For that, we will understand how to preprocess the data, and how to properly parameter the SageMaker sdk functions.

Objectives :
- Understand the problem
- Understand how SageMaker works
- Preprocess the data in a manner that works with SageMaker
- Understand how to use hyperparameter optimisation with SageMaker to get the best model
- Understand the steps to deploy a model with SageMaker

In [93]:
import sagemaker

sess = sagemaker.Session()
bucket = "s3://sagemaker-data-workshop"

# Define IAM role
import boto3
from sagemaker import get_execution_role

role = get_execution_role()

In [94]:
import pandas as pd
import numpy as np
import io
import os
import sys
from sagemaker.inputs import TrainingInput
from sagemaker.serializers import CSVSerializer
from sagemaker.tuner import (
    IntegerParameter,
    ContinuousParameter,
    HyperparameterTuner,
)

from sagemaker.predictor import Predictor


# <center> Plan of actions
![Plan of actions](Workflow-diagram.jpg)


## Preprocessing the data

Important notions to keep in mind :
- The model will only accept data without headers, so we use numpy instead of pandas
- The target of the model needs to be the first column (sagemaker default)

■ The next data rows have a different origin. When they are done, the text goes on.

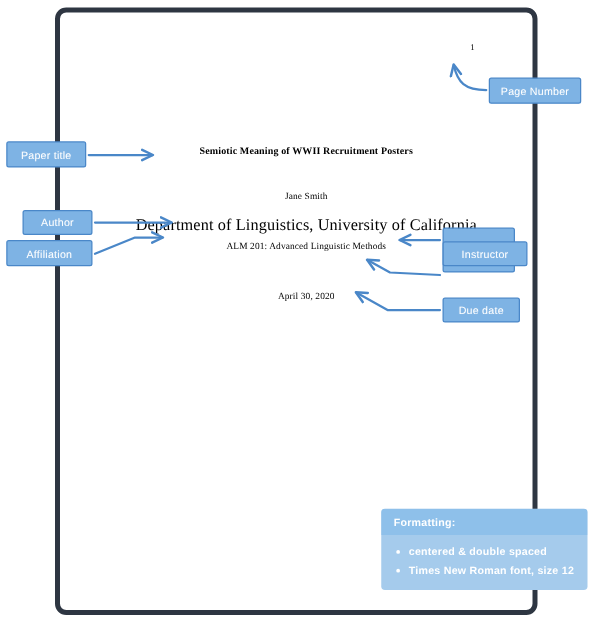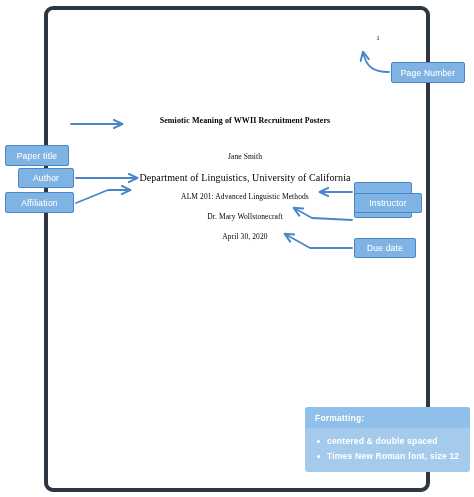--- a/index.html
+++ b/index.html
@@ -75,7 +75,7 @@
     text-shadow: 0 0 1px rgba(255,255,255,0.25);
   }
 
-  #callout-paper-title { left: 5px;   top: 113px; width: 64px; height: 21px; margin-top: 32px; }
+  #callout-paper-title { left: 5px;   top: 113px; width: 64px; height: 21px; }
   #callout-author      { left: 18px;  top: 168px; width: 56px; height: 20px; }
   #callout-affiliation { left: 5px;   top: 192px; width: 69px; height: 21px; }
   #callout-page-number { left: 391px; top: 62px;  width: 74px; height: 21px; }

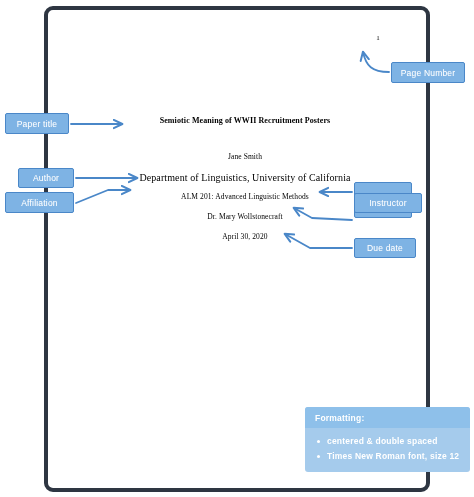--- a/index.html
+++ b/index.html
@@ -53,7 +53,7 @@
     font-weight: bold;
   }
   #author-name   { left: 95px; top: 152px; width: 300px; font-size: 7.5px; }
-  #affiliation   { left: 95px; top: 172px; width: 300px; font-size: 10px; }
+  #affiliation   { left: 95px; top: 172px; width: 300px; font-size: 13px; }
   #course-line   { left: 95px; top: 192px; width: 300px; font-size: 7.5px; }
   #instructor-line { left: 95px; top: 212px; width: 300px; font-size: 7.5px; }
   #duedate-line  { left: 95px; top: 232px; width: 300px; font-size: 7.5px; }

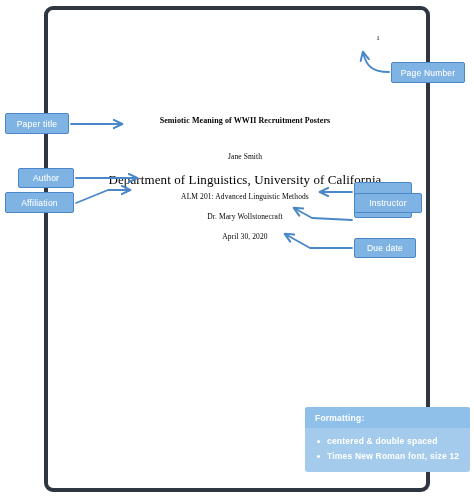--- a/index.html
+++ b/index.html
@@ -153,7 +153,6 @@
 
   <div class="doc-text" id="course-line">ALM 201: Advanced Linguistic Methods</div>
 
-  <div class="doc-text" id="instructor-line">Dr. Mary Wollstonecraft</div>
 
   <div class="doc-text" id="duedate-line">April 30, 2020</div>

The dataset is available from UCI Machine Learning. The aim for this task is to determine age of an Abalone (a kind of shellfish) from its physical measurements. At the core, it's a regression problem. The dataset contains several features - sex (categorical), length (continuous), diameter (continuous), height (continuous), whole_weight (continuous), shucked_weight (continuous), viscera_weight (continuous), shell_weight (continuous) and rings (integer).Our goal is to predict the variable rings which is a good approximation for age (age is rings + 1.5).



In [106]:
import numpy as np
import pandas as pd

from sklearn.compose import ColumnTransformer
from sklearn.impute import SimpleImputer
from sklearn.pipeline import Pipeline
from sklearn.preprocessing import StandardScaler, OneHotEncoder


# Since we get a headerless CSV file we specify the column names here.
feature_columns_names = [
    'sex', # M, F, and I (infant)
    'length', # Longest shell measurement
    'diameter', # perpendicular to length
    'height', # with meat in shell
    'whole_weight', # whole abalone
    'shucked_weight', # weight of meat
    'viscera_weight', # gut weight (after bleeding)
    'shell_weight'] # after being dried

label_column = "rings"

feature_columns_dtype = {
    "sex": str,
    "length": np.float64,
    "diameter": np.float64,
    "height": np.float64,
    "whole_weight": np.float64,
    "shucked_weight": np.float64,
    "viscera_weight": np.float64,
    "shell_weight": np.float64,
}

label_column_dtype = {'rings': "float64"} # +1.5 gives the age in years

def merge_two_dicts(x, y):
    z = x.copy()   # start with x's keys and values
    z.update(y)    # modifies z with y's keys and values & returns None
    return z


if __name__ == "__main__":


    df = pd.read_csv(
        bucket+"/abalone.csv",
        header=None,
        names=feature_columns_names + [label_column],
        dtype=merge_two_dicts(feature_columns_dtype, label_column_dtype),
        )
    
    numeric_features = list(feature_columns_names)
    numeric_features.remove("sex")
    numeric_transformer = Pipeline(
        steps=[("imputer", SimpleImputer(strategy="median")), ("scaler", StandardScaler())]
                                  )

    categorical_features = ["sex"]
    categorical_transformer = Pipeline(
        steps=[
            ("imputer", SimpleImputer(strategy="constant", fill_value="missing")),
            ("onehot", OneHotEncoder(handle_unknown="ignore")),
        ]
                                      )

    preprocess = ColumnTransformer(
        transformers=[
            ("num", numeric_transformer, numeric_features),
            ("cat", categorical_transformer, categorical_features),
        ]
                                  )
    
    train, validation, test = np.split(df, [int(0.7 * len(df)), int(0.85 * len(df))])
    
    y = train.pop("rings")
    X_pre = preprocess.fit_transform(train)
    y_pre = y.to_numpy().reshape(len(y), 1)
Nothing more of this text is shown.